*** Data to examine ***
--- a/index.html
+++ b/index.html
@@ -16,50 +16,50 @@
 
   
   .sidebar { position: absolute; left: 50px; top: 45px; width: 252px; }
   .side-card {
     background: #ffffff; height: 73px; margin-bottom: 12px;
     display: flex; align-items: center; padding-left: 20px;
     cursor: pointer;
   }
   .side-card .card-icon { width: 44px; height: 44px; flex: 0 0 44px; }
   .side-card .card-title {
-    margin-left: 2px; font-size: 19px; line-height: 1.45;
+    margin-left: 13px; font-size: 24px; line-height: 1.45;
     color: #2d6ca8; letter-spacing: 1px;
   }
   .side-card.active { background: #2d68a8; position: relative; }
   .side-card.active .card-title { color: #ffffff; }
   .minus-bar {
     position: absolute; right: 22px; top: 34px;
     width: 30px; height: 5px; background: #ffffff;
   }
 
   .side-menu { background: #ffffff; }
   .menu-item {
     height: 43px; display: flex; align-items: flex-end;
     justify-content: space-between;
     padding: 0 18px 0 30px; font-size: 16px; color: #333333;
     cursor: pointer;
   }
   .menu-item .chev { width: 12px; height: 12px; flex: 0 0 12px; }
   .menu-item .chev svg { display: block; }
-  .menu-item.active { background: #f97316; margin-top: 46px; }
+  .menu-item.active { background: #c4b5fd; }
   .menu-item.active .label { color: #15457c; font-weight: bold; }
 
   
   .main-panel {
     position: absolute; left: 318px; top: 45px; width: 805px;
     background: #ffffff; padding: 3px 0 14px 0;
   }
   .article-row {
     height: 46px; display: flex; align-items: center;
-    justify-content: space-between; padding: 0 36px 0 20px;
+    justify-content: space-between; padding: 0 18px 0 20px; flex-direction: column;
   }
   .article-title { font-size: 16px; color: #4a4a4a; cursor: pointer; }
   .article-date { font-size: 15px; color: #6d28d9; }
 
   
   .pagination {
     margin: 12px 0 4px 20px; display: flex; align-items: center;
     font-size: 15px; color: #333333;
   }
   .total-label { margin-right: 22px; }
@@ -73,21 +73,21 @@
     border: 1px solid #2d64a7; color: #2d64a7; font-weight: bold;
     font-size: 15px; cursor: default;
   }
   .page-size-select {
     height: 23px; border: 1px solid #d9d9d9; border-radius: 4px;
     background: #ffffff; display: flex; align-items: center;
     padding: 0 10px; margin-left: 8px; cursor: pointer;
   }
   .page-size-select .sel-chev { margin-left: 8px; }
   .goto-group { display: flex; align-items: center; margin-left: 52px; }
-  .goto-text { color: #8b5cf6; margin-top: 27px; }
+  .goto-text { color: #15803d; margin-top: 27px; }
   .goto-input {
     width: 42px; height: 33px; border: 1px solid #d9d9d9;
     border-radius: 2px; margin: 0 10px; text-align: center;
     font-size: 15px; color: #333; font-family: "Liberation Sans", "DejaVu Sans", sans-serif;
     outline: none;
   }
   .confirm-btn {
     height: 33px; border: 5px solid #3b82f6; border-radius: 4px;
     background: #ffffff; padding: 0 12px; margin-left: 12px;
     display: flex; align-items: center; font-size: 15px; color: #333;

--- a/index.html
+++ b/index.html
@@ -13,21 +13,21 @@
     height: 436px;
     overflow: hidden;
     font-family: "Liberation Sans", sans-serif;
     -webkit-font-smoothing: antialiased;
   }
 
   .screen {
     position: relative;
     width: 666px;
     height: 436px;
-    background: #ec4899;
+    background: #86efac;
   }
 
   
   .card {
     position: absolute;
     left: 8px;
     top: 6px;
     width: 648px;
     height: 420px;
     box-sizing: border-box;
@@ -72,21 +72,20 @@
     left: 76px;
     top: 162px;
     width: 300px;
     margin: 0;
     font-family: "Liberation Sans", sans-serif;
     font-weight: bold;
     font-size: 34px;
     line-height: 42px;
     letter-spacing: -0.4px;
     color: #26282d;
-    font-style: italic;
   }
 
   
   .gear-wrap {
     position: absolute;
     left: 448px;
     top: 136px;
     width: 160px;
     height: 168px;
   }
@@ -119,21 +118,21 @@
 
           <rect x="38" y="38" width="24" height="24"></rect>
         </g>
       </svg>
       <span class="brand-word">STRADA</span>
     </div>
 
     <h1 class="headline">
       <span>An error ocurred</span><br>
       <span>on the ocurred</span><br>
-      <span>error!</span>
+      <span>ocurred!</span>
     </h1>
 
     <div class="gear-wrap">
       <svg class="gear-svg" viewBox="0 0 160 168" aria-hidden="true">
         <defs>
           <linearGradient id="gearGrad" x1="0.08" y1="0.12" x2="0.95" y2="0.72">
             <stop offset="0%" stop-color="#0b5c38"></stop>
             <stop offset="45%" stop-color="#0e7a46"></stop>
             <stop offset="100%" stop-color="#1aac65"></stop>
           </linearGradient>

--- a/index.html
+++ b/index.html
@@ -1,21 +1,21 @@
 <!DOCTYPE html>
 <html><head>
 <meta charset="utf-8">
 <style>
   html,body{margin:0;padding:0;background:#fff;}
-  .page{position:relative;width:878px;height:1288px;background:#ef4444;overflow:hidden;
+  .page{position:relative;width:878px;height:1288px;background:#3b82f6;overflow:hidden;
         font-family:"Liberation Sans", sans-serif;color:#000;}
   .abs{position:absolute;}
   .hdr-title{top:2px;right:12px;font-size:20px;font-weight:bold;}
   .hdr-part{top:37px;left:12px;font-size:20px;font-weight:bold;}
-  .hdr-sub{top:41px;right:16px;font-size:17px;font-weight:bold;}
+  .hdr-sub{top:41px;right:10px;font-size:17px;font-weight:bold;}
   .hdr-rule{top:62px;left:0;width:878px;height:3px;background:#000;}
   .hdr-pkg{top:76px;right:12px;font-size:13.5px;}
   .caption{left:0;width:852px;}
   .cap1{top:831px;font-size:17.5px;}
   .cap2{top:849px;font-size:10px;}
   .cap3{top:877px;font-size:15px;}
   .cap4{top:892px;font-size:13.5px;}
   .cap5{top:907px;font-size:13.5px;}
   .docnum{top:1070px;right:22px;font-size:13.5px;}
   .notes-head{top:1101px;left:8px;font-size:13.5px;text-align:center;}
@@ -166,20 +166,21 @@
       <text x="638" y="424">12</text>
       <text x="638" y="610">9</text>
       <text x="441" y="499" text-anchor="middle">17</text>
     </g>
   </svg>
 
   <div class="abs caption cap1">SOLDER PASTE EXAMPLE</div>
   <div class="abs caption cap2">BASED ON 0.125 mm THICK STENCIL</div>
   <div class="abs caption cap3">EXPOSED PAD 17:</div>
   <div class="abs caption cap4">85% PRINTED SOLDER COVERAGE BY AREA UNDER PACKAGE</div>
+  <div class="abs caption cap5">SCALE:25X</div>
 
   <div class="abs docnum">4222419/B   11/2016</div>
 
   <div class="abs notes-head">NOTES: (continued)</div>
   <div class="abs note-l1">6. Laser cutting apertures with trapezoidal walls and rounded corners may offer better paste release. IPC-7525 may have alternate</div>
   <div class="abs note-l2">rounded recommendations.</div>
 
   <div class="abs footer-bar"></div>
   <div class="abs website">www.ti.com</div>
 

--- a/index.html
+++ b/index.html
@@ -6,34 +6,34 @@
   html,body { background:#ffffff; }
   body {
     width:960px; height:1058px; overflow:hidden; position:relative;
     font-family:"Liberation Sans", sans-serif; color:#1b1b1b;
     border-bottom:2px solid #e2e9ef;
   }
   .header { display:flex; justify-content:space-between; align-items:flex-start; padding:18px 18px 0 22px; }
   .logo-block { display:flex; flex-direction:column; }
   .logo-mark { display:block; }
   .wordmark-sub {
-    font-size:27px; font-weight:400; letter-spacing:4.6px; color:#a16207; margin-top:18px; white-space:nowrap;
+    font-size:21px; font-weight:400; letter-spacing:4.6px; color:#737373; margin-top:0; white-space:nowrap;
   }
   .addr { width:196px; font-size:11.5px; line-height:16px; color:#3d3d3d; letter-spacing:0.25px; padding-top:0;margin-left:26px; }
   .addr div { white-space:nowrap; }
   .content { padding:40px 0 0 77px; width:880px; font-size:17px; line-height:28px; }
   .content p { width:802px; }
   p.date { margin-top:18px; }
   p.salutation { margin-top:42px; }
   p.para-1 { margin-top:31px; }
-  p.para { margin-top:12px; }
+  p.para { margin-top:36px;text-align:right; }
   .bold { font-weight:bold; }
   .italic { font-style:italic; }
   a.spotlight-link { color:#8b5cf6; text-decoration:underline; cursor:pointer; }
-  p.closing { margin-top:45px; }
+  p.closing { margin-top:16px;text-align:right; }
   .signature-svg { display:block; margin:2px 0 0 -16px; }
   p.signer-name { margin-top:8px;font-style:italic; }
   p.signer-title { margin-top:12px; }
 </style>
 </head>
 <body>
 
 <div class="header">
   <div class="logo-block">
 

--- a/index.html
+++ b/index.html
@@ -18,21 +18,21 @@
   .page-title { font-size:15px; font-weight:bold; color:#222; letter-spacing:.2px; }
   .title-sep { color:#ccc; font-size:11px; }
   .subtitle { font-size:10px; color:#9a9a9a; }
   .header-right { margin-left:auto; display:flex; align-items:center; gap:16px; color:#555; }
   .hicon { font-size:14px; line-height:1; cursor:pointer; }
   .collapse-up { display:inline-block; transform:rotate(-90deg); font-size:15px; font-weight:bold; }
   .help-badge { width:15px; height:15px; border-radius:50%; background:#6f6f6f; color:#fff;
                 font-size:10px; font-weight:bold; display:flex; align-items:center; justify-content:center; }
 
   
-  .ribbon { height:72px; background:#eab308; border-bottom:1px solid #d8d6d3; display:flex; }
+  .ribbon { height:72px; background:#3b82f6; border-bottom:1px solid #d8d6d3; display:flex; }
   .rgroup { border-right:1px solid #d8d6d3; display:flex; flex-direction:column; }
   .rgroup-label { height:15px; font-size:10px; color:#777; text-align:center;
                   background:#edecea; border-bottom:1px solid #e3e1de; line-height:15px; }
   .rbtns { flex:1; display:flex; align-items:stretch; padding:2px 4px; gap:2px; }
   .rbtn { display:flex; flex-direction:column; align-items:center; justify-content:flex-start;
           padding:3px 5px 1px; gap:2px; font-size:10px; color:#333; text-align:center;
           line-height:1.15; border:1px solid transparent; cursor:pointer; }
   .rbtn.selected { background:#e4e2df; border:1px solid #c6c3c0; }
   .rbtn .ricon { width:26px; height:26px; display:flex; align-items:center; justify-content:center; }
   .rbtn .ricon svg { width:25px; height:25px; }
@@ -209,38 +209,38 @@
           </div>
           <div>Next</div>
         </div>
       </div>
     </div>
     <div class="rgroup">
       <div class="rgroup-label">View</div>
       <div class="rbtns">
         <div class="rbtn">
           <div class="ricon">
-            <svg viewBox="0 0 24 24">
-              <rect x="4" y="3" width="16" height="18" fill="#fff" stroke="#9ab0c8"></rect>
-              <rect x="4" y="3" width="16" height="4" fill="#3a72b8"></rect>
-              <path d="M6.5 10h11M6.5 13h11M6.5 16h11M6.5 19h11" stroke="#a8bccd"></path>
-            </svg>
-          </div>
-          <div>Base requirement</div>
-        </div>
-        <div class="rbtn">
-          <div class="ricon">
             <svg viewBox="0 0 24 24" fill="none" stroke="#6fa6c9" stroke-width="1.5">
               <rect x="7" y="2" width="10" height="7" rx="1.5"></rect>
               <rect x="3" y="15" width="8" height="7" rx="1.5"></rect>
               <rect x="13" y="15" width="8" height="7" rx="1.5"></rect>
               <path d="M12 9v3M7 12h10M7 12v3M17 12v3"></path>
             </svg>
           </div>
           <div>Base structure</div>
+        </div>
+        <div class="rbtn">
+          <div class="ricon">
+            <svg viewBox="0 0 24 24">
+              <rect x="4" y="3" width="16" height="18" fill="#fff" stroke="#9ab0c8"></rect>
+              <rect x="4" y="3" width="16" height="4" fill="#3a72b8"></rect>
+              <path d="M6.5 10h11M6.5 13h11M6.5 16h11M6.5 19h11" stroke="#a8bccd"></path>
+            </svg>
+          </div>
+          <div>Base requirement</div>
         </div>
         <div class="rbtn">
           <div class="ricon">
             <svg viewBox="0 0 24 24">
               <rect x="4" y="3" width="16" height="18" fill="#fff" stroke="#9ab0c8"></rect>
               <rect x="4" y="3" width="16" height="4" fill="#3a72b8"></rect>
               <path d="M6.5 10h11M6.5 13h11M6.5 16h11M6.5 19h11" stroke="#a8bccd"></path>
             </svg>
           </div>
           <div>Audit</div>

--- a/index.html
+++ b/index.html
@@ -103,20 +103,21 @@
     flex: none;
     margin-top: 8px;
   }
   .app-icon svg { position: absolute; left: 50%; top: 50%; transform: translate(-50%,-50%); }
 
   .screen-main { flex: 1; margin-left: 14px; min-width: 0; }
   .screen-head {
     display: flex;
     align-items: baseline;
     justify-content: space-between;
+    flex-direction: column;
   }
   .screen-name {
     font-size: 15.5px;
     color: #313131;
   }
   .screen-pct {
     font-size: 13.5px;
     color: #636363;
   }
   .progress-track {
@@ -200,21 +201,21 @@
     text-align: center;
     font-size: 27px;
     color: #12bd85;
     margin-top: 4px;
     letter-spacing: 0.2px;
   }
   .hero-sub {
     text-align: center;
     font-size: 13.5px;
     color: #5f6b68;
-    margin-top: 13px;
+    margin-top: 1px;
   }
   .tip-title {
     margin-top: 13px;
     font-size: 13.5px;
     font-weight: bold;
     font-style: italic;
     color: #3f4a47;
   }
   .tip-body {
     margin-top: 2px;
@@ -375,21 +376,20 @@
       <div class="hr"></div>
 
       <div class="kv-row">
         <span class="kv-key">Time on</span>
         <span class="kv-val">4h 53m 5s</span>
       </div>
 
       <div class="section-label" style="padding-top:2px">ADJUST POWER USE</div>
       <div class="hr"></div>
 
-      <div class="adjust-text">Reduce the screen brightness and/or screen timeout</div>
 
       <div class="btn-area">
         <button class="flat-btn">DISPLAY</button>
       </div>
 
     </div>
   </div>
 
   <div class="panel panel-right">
*** End of Data to examine ***
● What you have to do
All lines in the data that contain the word "error" should be copied.

● Written response
       <span>An error ocurred</span><br>
-      <span>error!</span>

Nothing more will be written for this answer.